Tips for drinking more water, even when drinking more water feels a bit like a chore.
As I write this, we are finishing up our April showers bring May flowers water intake challenge. And while I know we all know drinking water is good for us and even necessary for our bodies, lots of people find it hard to drink enough water.
Why water is good for us
Because every day we lose water through our breath, perspiration, urine and bowel movements, we need to replenish our bodies water supply by consuming beverages and foods that contain water. Our body weight is somewhere between 50% and 70% water. All your organs and tissues and every cell that makes up you needs water to work properly.
Health benefits of water:
- Flushes toxins and waste from your cells and organs
- Eliminates those toxins/waste through urination, perspiration and bowel movements
- Carries nutrients to your cells
- Lubricates and cushions your joints
- Regulates your body temperature
- Can help reduce halitosis
- Helps hydrate your skin
- Aids in digestion
- Prevents constipation
How much water should I drink
Like all things we talk about in our blogs our answer is, “it depends.” There is no one-size fits all when it comes to hydration. There are many factors that come into play: how much water a person takes in from other beverages and food sources, activity level, ambient temperature as well as certain health conditions, medications and age. Additionally if you are pregnant or chest-feeding you need more water to replenish what is being given to the tiny human.
If you are looking for a target to work towards it seems that somewhere between 11.5 cups and 15.5 cups per day is recommended. These number are of course based on the binary of women and men. But again, your needs may vary even day to day depending on many of the factors listed in the previous paragraph.

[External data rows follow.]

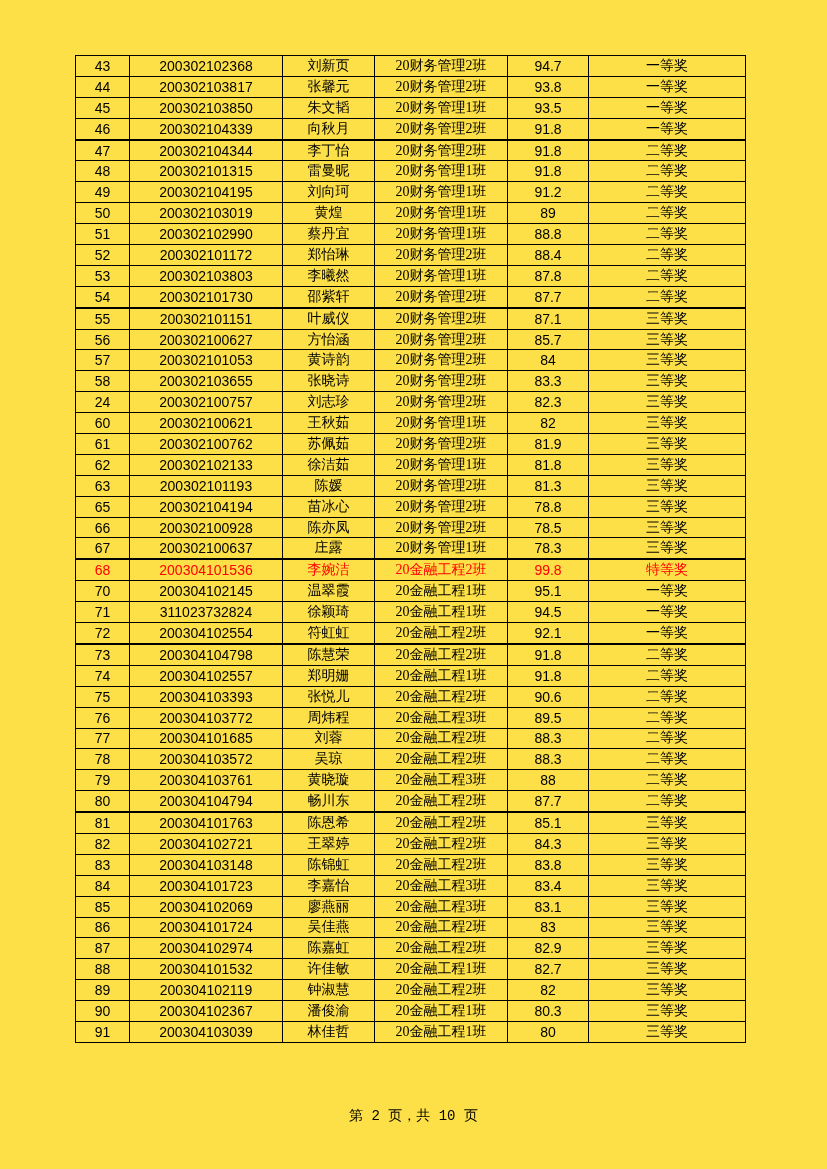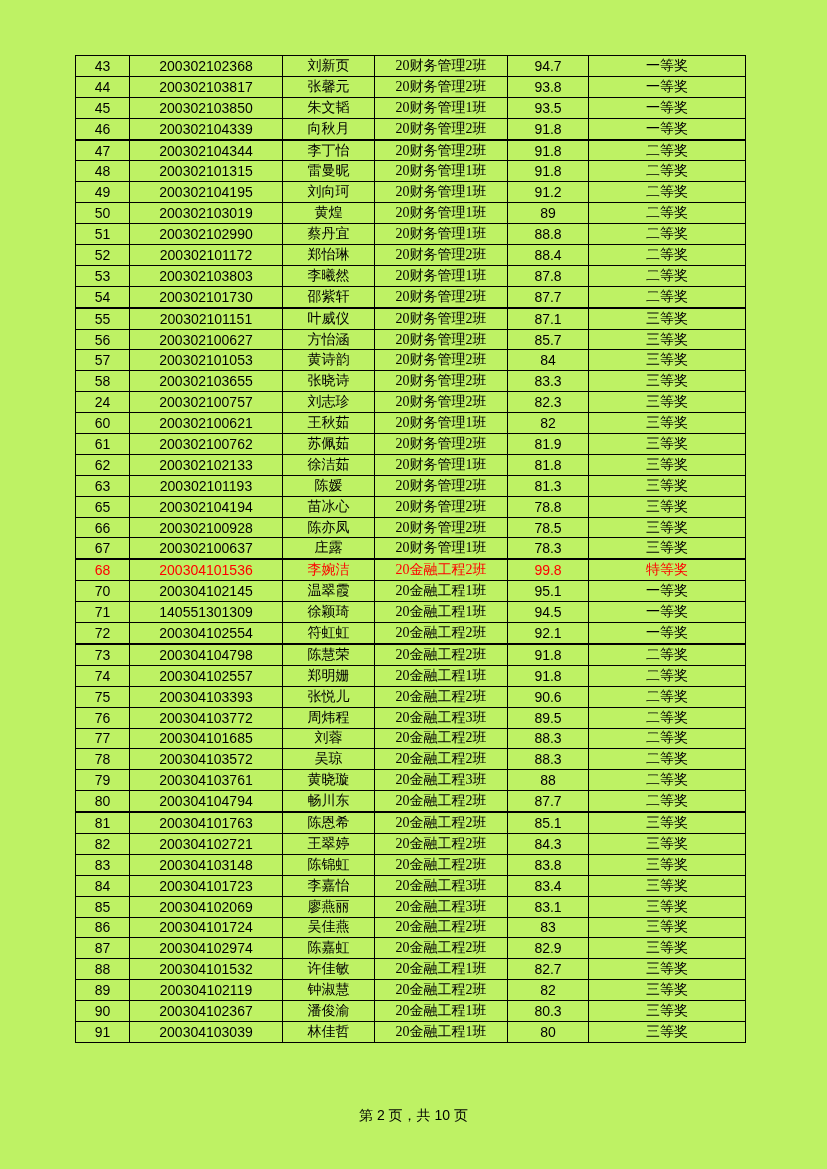--- a/index.html
+++ b/index.html
@@ -11,7 +11,7 @@
     position: relative;
     width: 827px;
     height: 1169px;
-    background: #bef264;
+    background: #fde047;
     overflow: hidden;
     font-family: "Liberation Sans", "DejaVu Sans", sans-serif;
   }

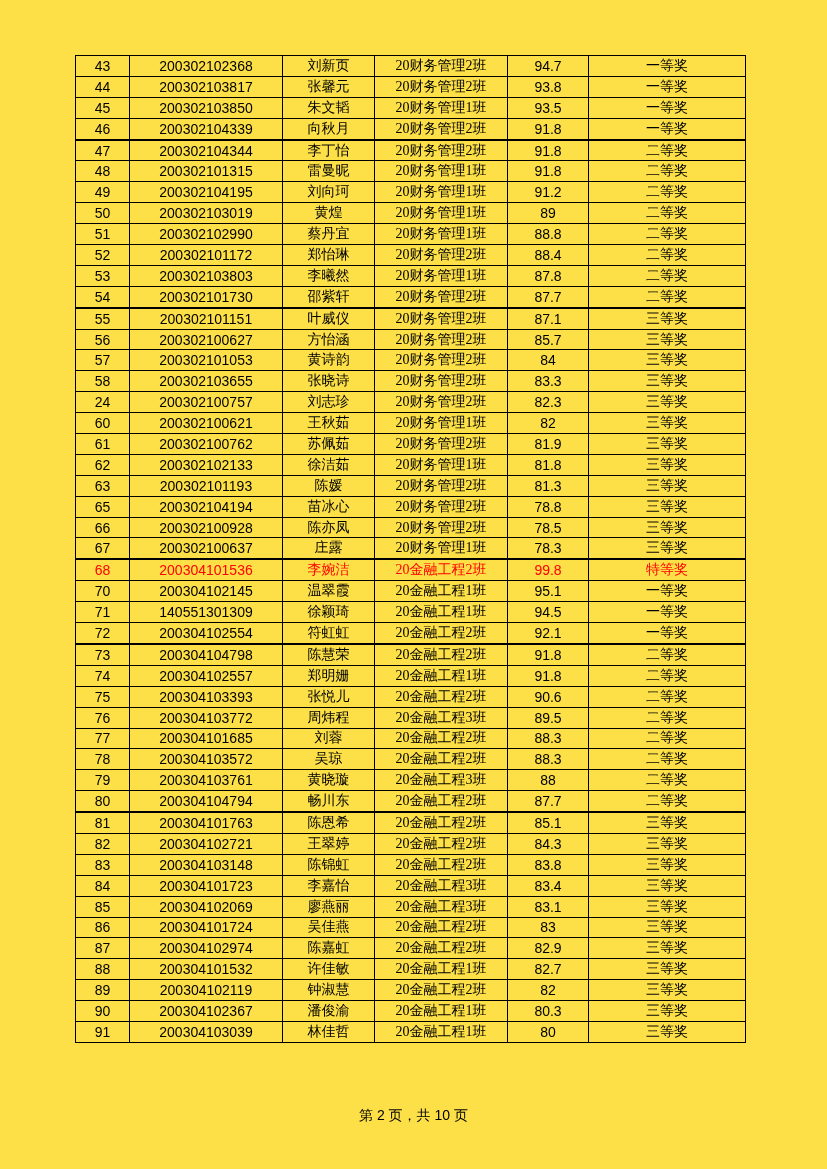--- a/index.html
+++ b/index.html
@@ -280,7 +280,7 @@
         </tr>
         <tr>
           <td>71</td>
-          <td>140551301309</td>
+          <td>311023732824</td>
           <td class="cjk">徐颖琦</td>
           <td class="cjk">20金融工程1班</td>
           <td>94.5</td>

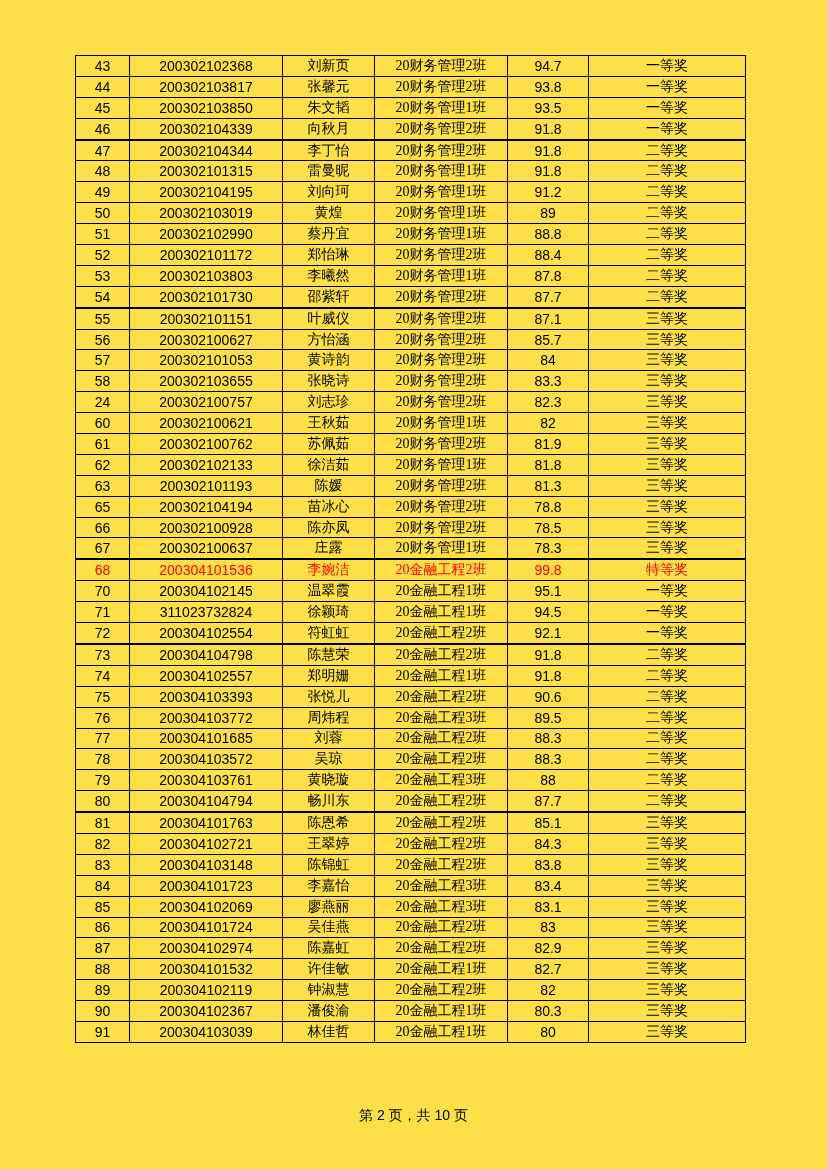--- a/index.html
+++ b/index.html
@@ -50,7 +50,7 @@
     left: 0;
     width: 827px;
     text-align: center;
-    font-family: Liberation Sans, sans-serif;
+    font-family: Liberation Mono, monospace;
     font-size: 14px;
     color: #000000;
   }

Water isn’t the only option
While water is a great option, you don’t need to solely rely only on water to meet your hydration needs. You can hydrate via various other beverages and foods. Beverages like milk or milk alternatives, juice and herbal teas even caffeinated drinks like coffee can contribute to your daily water intake. Eating fruits and veggies like watermelon, spinach or cucumber provide hydration as well as consuming soups or stews.
Tips for getting more water in your day
Here are a few tips to help consume more water and avoid becoming dehydrated.
- Add a little flavor. Some people don’t like how water tastes. Try adding a little flavor with some fruit or veggies. A squeeze of lemon or add some mint. I found some yummy options here.
- Find the right vessel for you to drink from. You may need several different types based on where you are located throughout your day. Maybe a glass of water works fine while home for a meal or watching your favorite show, but while working you need something with a straw and while commuting you need something that closes so it wont spill. Experiment with what type of container works best for you to help you stay hydrated.
- Have some sparkling water if still water is boring. You could also add little flavor here as well.
- Eat water rich foods like watermelon, cucumber or iceberg lettuce as part of various meals or snacks.
- Have a glass of water at each meal.
- Make drinking water fun with some fun water glasses.
- Drink a glass of water upon waking as part of your morning routine.
If you struggle with drinking more than a few glasses of water a day, first figure out why that is? Then see which tip or tips could be helpful for assisting in getting a little more water into your day. As with making any new habit, see where you are at now and then see if you can add a half a glass more per day and once that feels no longer like work work up from there.